Заметила, что партизаны, зная о горе Крибуляка, также относятся к нему бережно. Заботливо обхаживает его и Покацура, зачисливший словака и Марью Ивановну к себе в разведроту. Спирин и Беспрозванный всякий раз обращаются к нему за советом. Не дают Андрею Иванычу тосковать! На какое-то время отстранили его от участия в боевых операциях: слишком горяч и несдержан, пусть-ка немного боль в нем поутихнет. Крибуляка несколько раз вызывали в штаб, но ни в чем не могли упрекнуть бывшего гитлеровского офицера. Ни у кого нет сомнения — карателей привел гестаповский агент Ковалко.
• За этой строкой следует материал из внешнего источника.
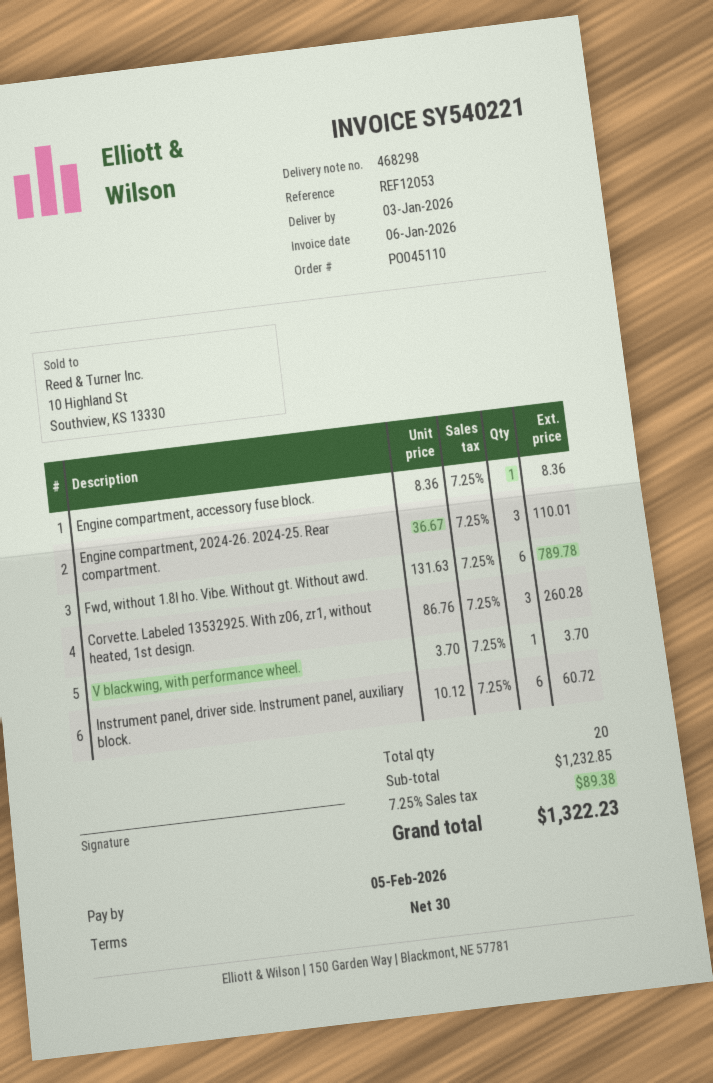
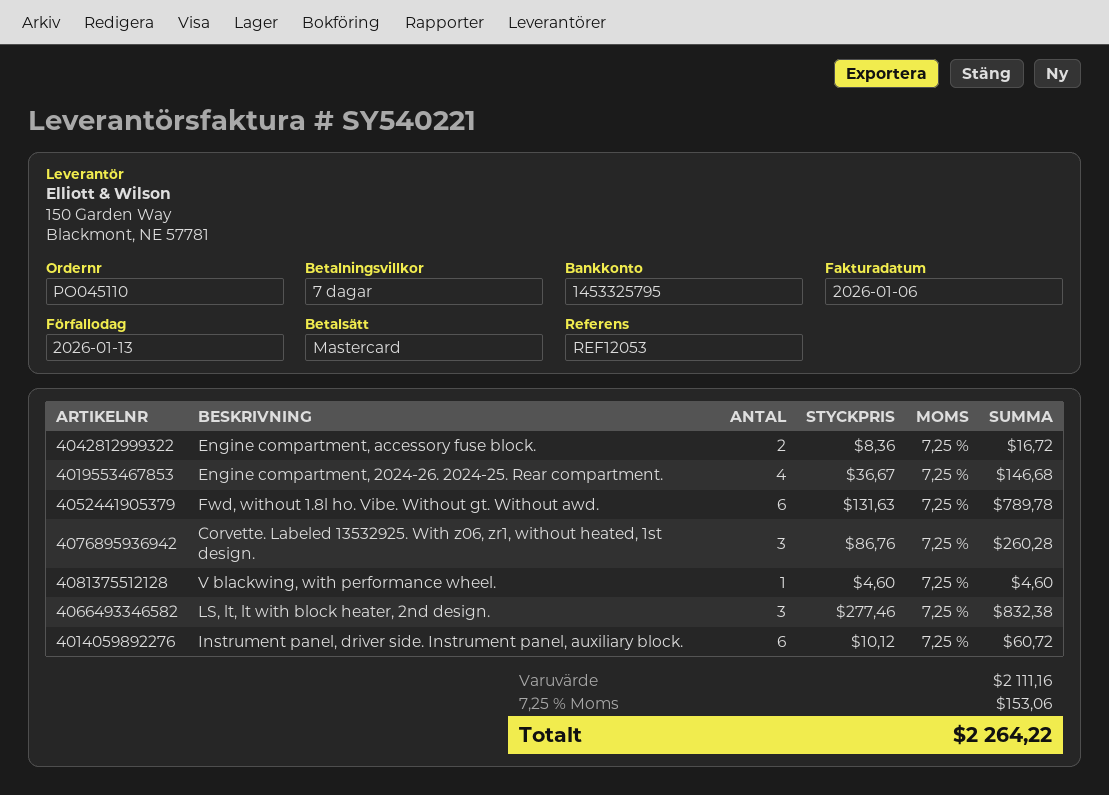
payment terms: 30 days -> 7 days
due date: 2026-02-05 -> 2026-01-13
Engine compartment, accessory fuse block.: 1 x 8.36 = 8.36 -> 2 x 8.36 = 16.72
Engine compartment, 2024-26. 2024-25. Rear compartment.: 3 x 36.67 = 110.01 -> 4 x 36.67 = 146.68
V blackwing, with performance wheel.: 1 x 3.70 = 3.70 -> 1 x 4.60 = 4.60
LS, lt, lt with block heater, 2nd design.: none -> 3 x 277.46 = 832.38
subtotal: 1232.85 -> 2111.16
tax: 7.25% = 89.38 -> 7.25% = 153.06
total: 1322.23 -> 2264.22

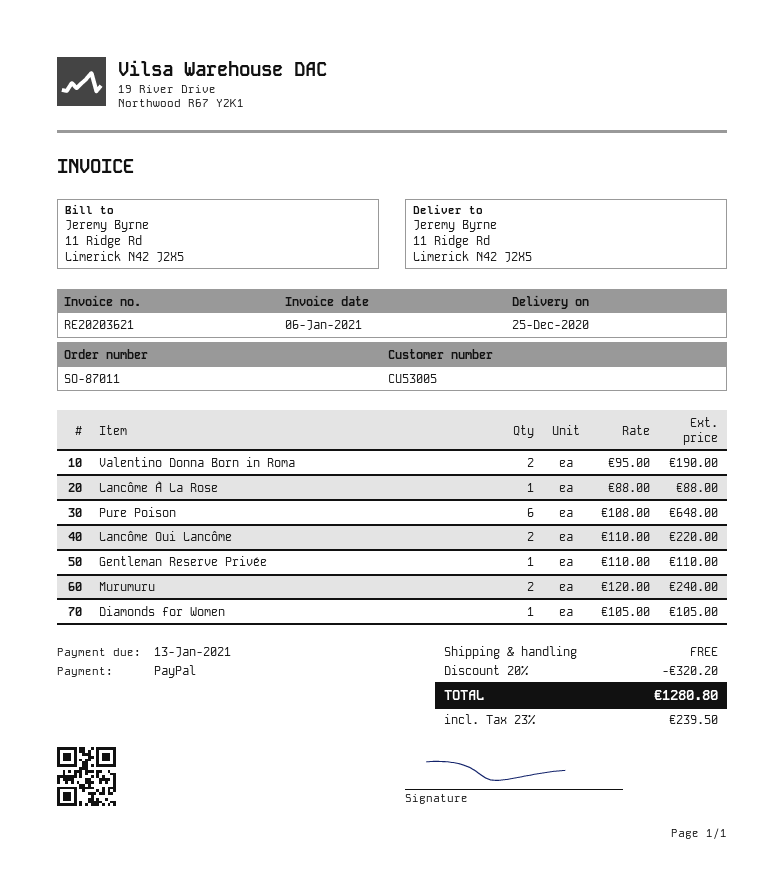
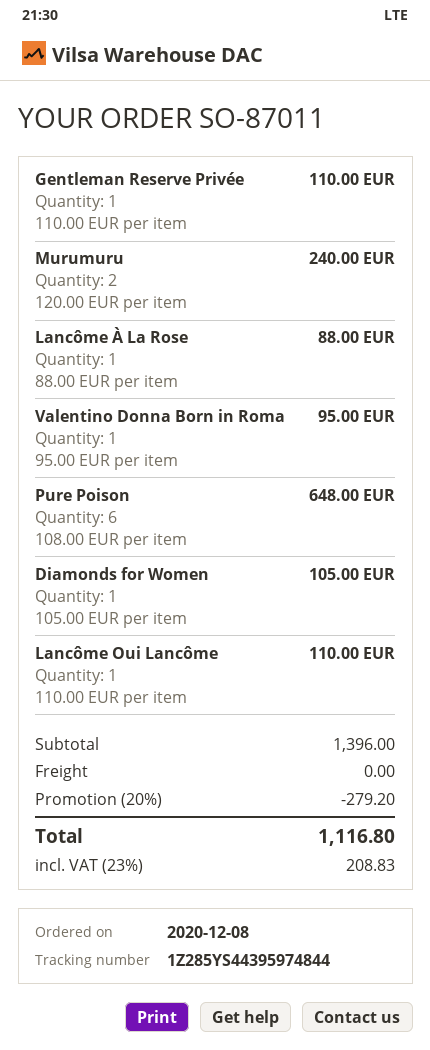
Valentino Donna Born in Roma: 2 x 95.00 = 190.00 -> 1 x 95.00 = 95.00
Lancôme Oui Lancôme: 2 x 110.00 = 220.00 -> 1 x 110.00 = 110.00
discount: 20% = 320.20 -> 20% = 279.20
tax: 23% = 239.50 -> 23% = 208.83
total: 1280.80 -> 1116.80

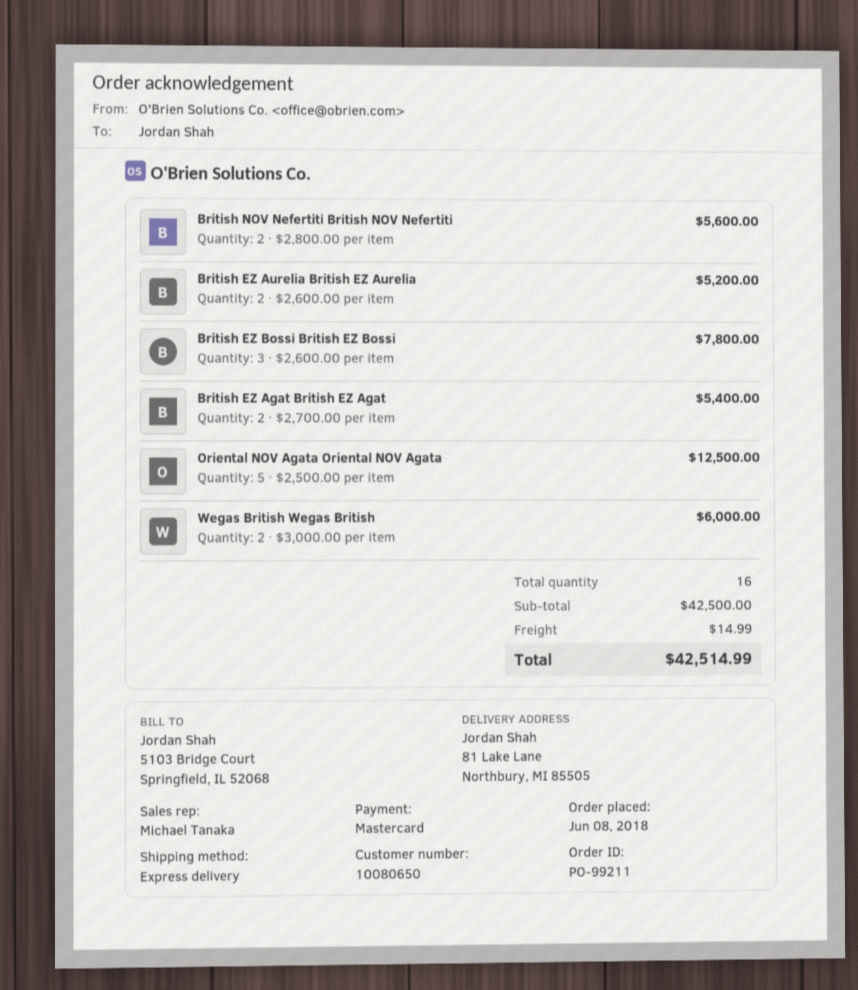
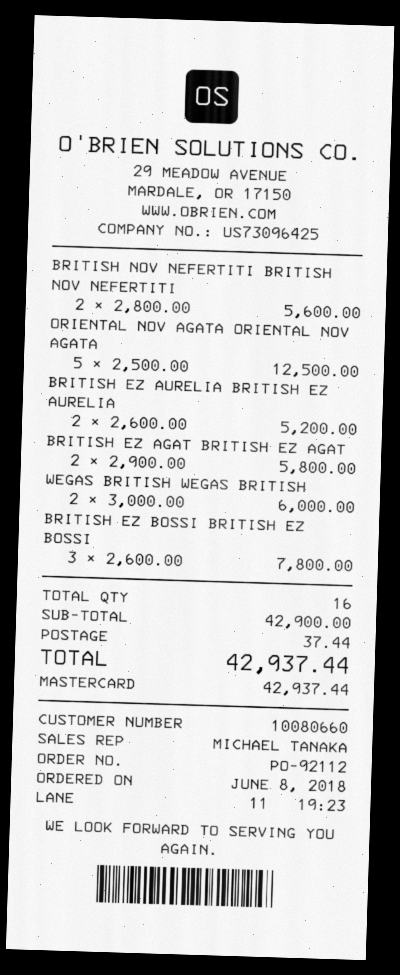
order number: PO-99211 -> PO-92112
customer number: 10080650 -> 10080660
British EZ Agat British EZ Agat: 2 x 2700.00 = 5400.00 -> 2 x 2900.00 = 5800.00
subtotal: 42500.00 -> 42900.00
shipping: 14.99 -> 37.44
total: 42514.99 -> 42937.44

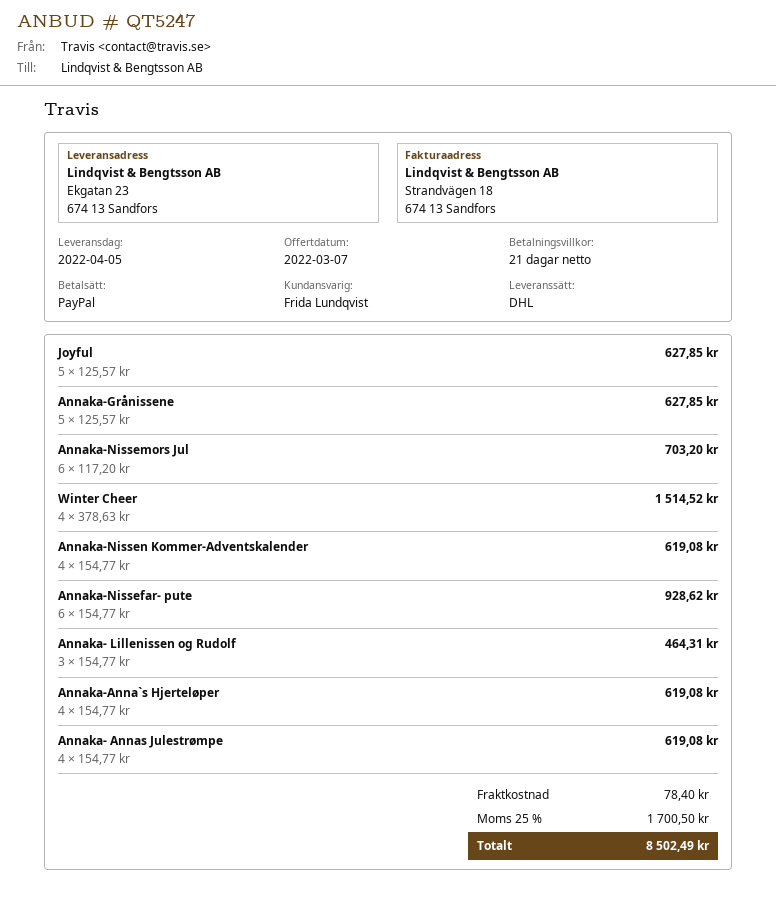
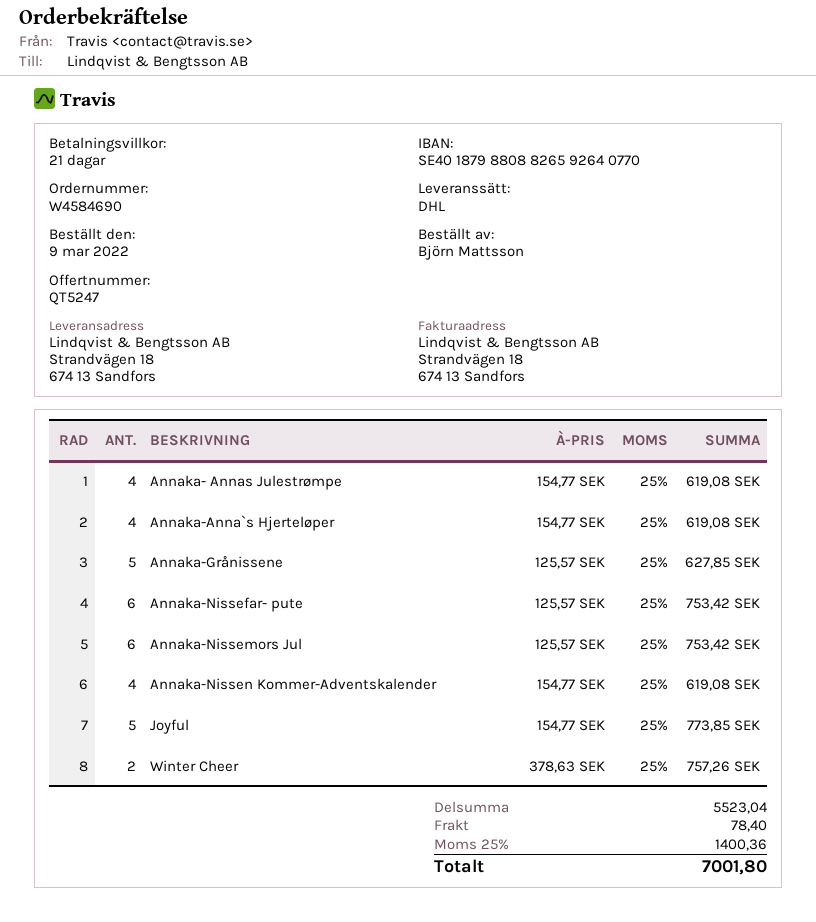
ship to: Ekgatan 23, 674 13 Sandfors -> Strandvägen 18, 674 13 Sandfors
Joyful: 5 x 125.57 = 627.85 -> 5 x 154.77 = 773.85
Annaka-Nissemors Jul: 6 x 117.20 = 703.20 -> 6 x 125.57 = 753.42
Winter Cheer: 4 x 378.63 = 1514.52 -> 2 x 378.63 = 757.26
Annaka-Nissefar- pute: 6 x 154.77 = 928.62 -> 6 x 125.57 = 753.42
Annaka- Lillenissen og Rudolf: 3 x 154.77 = 464.31 -> none
tax: 25% = 1700.50 -> 25% = 1400.36
total: 8502.49 -> 7001.80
Точность вражеского артобстрела — палили прямо по лагерю, по землянкам, — разгром продовольственных тайников — все это, конечно, по данным шпиона, которого партизаны во время последних боев видели в рядах карате-лей.
Такое у нее сейчас чувство к Андрею Иванычу: ни-чего-то ей не жалко для него, готова на все, лишь бы его осчастливить, даже, если нужно, ценой собственной жизни.
Порой Андрей Иваныч, как бы спохватившись, что перед ним больной человек, вдруг забеспокоится, и тогда, если глянуть в его глаза, то хоть ревом реви: весь — внимание, весь — забота. Начинает ворчать, что за ней плохо санитарки ухаживают, будто бы о ней все забыли, даже еду приносят не вовремя. А того ему не понять, что партизанам и без нее забот по горло. Сам идет на кухню, добывает бульон и хлеб, не спрашивает, есть у тебя аппетит, нет ли, — ешь, и никаких разговоров. И кто знает, если бы не он, то она, может, погибла бы! Только скажет, чего ей хотелось бы поесть, глядишь, уже несет — сметаны, масла или меду. «Воздух, — говорит, — тебе нужен, чистый воздух!» — и чуть ли не на руках тянет из душной сырой землянки. «Да ты совсем белая! — ужаснулся, увидев седину, о которой она и сама не знала. — Это из-за меня!»
Сравнивает его Самонина с окружающими мужчинами, получается не в их пользу. И не в пользу тех, кого в своей жизни любила. Кажется, что и муж никогда не был таким.
Крибуляк снова на заданиях. И когда его нет, Марья Ивановна ждет не дождется, наполовину умершая от тревоги за него, ну а как вернулся — столько ей радости, словно заново на белый свет родилась. Но она никому, и тем более ему, никогда не решится сказать о том, в чем боязно признаться даже самой себе.